Exercise aim
Type out the entries again, keeping every word unchanged.

Records from a collection:

^^^^^^^^^^^^^^^^

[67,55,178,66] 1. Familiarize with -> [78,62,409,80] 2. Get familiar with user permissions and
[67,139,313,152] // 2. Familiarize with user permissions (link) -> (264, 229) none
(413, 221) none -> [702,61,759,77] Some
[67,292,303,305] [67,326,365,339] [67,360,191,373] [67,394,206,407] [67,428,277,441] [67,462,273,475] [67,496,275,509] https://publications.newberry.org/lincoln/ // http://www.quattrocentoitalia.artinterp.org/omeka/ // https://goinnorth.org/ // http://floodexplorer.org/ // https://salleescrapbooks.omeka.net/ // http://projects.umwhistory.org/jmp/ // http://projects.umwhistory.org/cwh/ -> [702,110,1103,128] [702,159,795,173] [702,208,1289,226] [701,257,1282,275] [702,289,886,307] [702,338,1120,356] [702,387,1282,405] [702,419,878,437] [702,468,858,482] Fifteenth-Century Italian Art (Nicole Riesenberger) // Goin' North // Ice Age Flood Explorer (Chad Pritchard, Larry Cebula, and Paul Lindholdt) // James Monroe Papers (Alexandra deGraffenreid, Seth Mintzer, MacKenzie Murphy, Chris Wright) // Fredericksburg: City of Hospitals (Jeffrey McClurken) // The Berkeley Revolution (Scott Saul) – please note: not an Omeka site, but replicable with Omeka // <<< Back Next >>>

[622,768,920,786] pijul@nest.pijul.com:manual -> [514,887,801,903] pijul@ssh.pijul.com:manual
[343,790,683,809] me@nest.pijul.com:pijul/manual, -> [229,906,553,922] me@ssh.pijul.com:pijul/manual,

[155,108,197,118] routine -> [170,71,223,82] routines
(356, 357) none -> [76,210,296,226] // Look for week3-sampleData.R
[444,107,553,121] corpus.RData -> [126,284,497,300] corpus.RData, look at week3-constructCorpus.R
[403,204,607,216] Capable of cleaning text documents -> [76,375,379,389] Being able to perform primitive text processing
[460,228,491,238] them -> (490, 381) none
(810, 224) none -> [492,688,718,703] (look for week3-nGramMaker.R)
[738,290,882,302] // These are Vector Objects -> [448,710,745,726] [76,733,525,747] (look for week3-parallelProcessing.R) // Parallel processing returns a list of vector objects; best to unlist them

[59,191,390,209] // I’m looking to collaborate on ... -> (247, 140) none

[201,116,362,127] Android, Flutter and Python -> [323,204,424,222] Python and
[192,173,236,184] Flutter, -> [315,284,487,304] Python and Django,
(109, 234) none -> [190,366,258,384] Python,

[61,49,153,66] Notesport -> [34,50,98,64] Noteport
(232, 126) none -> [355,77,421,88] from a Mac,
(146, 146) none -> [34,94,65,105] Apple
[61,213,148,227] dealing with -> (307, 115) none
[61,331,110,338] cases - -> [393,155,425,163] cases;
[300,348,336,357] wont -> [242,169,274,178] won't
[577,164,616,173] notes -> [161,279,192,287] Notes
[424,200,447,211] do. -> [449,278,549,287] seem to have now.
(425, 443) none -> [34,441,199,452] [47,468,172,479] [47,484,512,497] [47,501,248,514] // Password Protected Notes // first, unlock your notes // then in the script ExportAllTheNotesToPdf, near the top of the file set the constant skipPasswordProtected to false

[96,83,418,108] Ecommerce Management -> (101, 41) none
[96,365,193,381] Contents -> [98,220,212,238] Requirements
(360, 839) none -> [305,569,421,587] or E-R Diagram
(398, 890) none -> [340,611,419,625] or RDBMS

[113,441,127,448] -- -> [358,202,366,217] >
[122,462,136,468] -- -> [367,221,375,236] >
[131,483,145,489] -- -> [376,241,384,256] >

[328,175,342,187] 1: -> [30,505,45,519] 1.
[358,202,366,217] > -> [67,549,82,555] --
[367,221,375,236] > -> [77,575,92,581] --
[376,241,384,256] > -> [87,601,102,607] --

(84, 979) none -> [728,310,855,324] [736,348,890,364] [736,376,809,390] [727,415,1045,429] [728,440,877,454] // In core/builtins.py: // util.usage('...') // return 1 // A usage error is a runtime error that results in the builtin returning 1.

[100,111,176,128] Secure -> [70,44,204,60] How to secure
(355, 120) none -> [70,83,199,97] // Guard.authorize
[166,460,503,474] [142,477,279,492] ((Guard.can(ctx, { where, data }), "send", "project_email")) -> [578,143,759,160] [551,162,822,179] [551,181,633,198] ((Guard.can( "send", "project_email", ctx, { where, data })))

^^^^^^^^^^^^^^^^

Answer below
[67,55,178,66] 1. Familiarize with -> [78,62,409,80] 2. Get familiar with user permissions and
[67,139,313,152] // 2. Familiarize with user permissions (link) -> (264, 229) none
(413, 221) none -> [702,61,759,77] Some
[67,292,303,305] [67,326,365,339] [67,360,191,373] [67,394,206,407] [67,428,277,441] [67,462,273,475] [67,496,275,509] https://publications.newberry.org/lincoln/ // http://www.quattrocentoitalia.artinterp.org/omeka/ // https://goinnorth.org/ // http://floodexplorer.org/ // https://salleescrapbooks.omeka.net/ // http://projects.umwhistory.org/jmp/ // http://projects.umwhistory.org/cwh/ -> [702,110,1103,128] [702,159,795,173] [702,208,1289,226] [701,257,1282,275] [702,289,886,307] [702,338,1120,356] [702,387,1282,405] [702,419,878,437] [702,468,858,482] Fifteenth-Century Italian Art (Nicole Riesenberger) // Goin' North // Ice Age Flood Explorer (Chad Pritchard, Larry Cebula, and Paul Lindholdt) // James Monroe Papers (Alexandra deGraffenreid, Seth Mintzer, MacKenzie Murphy, Chris Wright) // Fredericksburg: City of Hospitals (Jeffrey McClurken) // The Berkeley Revolution (Scott Saul) – please note: not an Omeka site, but replicable with Omeka // <<< Back Next >>>

[622,768,920,786] pijul@nest.pijul.com:manual -> [514,887,801,903] pijul@ssh.pijul.com:manual
[343,790,683,809] me@nest.pijul.com:pijul/manual, -> [229,906,553,922] me@ssh.pijul.com:pijul/manual,

[155,108,197,118] routine -> [170,71,223,82] routines
(356, 357) none -> [76,210,296,226] // Look for week3-sampleData.R
[444,107,553,121] corpus.RData -> [126,284,497,300] corpus.RData, look at week3-constructCorpus.R
[403,204,607,216] Capable of cleaning text documents -> [76,375,379,389] Being able to perform primitive text processing
[460,228,491,238] them -> (490, 381) none
(810, 224) none -> [492,688,718,703] (look for week3-nGramMaker.R)
[738,290,882,302] // These are Vector Objects -> [448,710,745,726] [76,733,525,747] (look for week3-parallelProcessing.R) // Parallel processing returns a list of vector objects; best to unlist them

[59,191,390,209] // I’m looking to collaborate on ... -> (247, 140) none

[201,116,362,127] Android, Flutter and Python -> [323,204,424,222] Python and
[192,173,236,184] Flutter, -> [315,284,487,304] Python and Django,
(109, 234) none -> [190,366,258,384] Python,

[61,49,153,66] Notesport -> [34,50,98,64] Noteport
(232, 126) none -> [355,77,421,88] from a Mac,
(146, 146) none -> [34,94,65,105] Apple
[61,213,148,227] dealing with -> (307, 115) none
[61,331,110,338] cases - -> [393,155,425,163] cases;
[300,348,336,357] wont -> [242,169,274,178] won't
[577,164,616,173] notes -> [161,279,192,287] Notes
[424,200,447,211] do. -> [449,278,549,287] seem to have now.
(425, 443) none -> [34,441,199,452] [47,468,172,479] [47,484,512,497] [47,501,248,514] // Password Protected Notes // first, unlock your notes // then in the script ExportAllTheNotesToPdf, near the top of the file set the constant skipPasswordProtected to false

[96,83,418,108] Ecommerce Management -> (101, 41) none
[96,365,193,381] Contents -> [98,220,212,238] Requirements
(360, 839) none -> [305,569,421,587] or E-R Diagram
(398, 890) none -> [340,611,419,625] or RDBMS

[113,441,127,448] -- -> [358,202,366,217] >
[122,462,136,468] -- -> [367,221,375,236] >
[131,483,145,489] -- -> [376,241,384,256] >

[328,175,342,187] 1: -> [30,505,45,519] 1.
[358,202,366,217] > -> [67,549,82,555] --
[367,221,375,236] > -> [77,575,92,581] --
[376,241,384,256] > -> [87,601,102,607] --

(84, 979) none -> [728,310,855,324] [736,348,890,364] [736,376,809,390] [727,415,1045,429] [728,440,877,454] // In core/builtins.py: // util.usage('...') // return 1 // A usage error is a runtime error that results in the builtin returning 1.

[100,111,176,128] Secure -> [70,44,204,60] How to secure
(355, 120) none -> [70,83,199,97] // Guard.authorize
[166,460,503,474] [142,477,279,492] ((Guard.can(ctx, { where, data }), "send", "project_email")) -> [578,143,759,160] [551,162,822,179] [551,181,633,198] ((Guard.can( "send", "project_email", ctx, { where, data })))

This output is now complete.